In the first four months of 2017, $3.39 billion worth of office deals were transacted. They include deals valued above $100 million, ranging from the sale of substantial strata space to stakes in a building or an entire building. The latest office deal done early this month was the sale of a 50% stake in Grade-A office building One George Street for $590 million ($2,650 psf). The buyer was FWD Group, the insurance arm of investment vehicle Pacific Century Group, controlled by Richard Li, the younger son of Hong Kong’s richest tycoon Li Ka-shing.

CBRE brokered four of the six office deals done so far this year, amounting to $1.91 billion, or 56% of the total $3.39 billion transacted. This includes the sale of the 50% stake in One George Street and DBS Bank’s entire interest in the holding company of PWC Building to an indirect subsidiary of Manulife Financial Corp for $746.8 million, considered one of the biggest office deals in 1Q2017.

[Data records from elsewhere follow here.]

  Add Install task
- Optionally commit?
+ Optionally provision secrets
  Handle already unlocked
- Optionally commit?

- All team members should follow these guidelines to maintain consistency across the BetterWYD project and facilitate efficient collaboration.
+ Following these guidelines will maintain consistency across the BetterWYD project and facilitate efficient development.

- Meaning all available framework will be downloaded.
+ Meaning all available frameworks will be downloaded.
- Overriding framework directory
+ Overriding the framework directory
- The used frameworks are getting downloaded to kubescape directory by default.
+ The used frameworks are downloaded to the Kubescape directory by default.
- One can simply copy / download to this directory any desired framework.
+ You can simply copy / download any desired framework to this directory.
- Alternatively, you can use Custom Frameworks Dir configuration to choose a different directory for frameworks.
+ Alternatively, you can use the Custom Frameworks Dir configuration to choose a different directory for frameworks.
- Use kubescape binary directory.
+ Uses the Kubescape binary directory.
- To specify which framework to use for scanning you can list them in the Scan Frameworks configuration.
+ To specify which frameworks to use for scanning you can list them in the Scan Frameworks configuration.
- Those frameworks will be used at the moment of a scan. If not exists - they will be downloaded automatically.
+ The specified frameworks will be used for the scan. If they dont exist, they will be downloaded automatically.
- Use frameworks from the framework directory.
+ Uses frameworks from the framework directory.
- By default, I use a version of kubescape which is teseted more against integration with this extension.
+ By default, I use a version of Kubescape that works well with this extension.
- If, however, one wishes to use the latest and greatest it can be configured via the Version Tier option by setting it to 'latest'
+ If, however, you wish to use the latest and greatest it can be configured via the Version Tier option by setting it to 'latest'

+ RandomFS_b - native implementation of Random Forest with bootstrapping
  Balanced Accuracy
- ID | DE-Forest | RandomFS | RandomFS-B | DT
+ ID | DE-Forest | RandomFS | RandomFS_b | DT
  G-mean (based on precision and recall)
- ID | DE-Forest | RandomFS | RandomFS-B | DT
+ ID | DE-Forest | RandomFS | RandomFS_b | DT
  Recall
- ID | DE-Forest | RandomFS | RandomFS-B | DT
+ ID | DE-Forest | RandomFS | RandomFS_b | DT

The two other office deals brokered by CBRE this year were the sale of Sime Darby Centre to Tuan Sing Holdings for $365 million; and the sale of 79,500 sq ft of strata space in Prudential Tower to private-equity firm, One Tree Partners, for $206.6 million (see table).

The remaining two office deals that CBRE was not involved in were direct deals between the vendors and buyers. One was the sale of the entire interest in Plaza Ventures Pte Ltd — the registered owner and developer of GSH Plaza — to Fullshare Holdings for $725.2 million. The other direct deal was the sale of the 61% stake in Triple One Somerset to Hong Kong-listed Shun Tak Holdings for $758.2 million.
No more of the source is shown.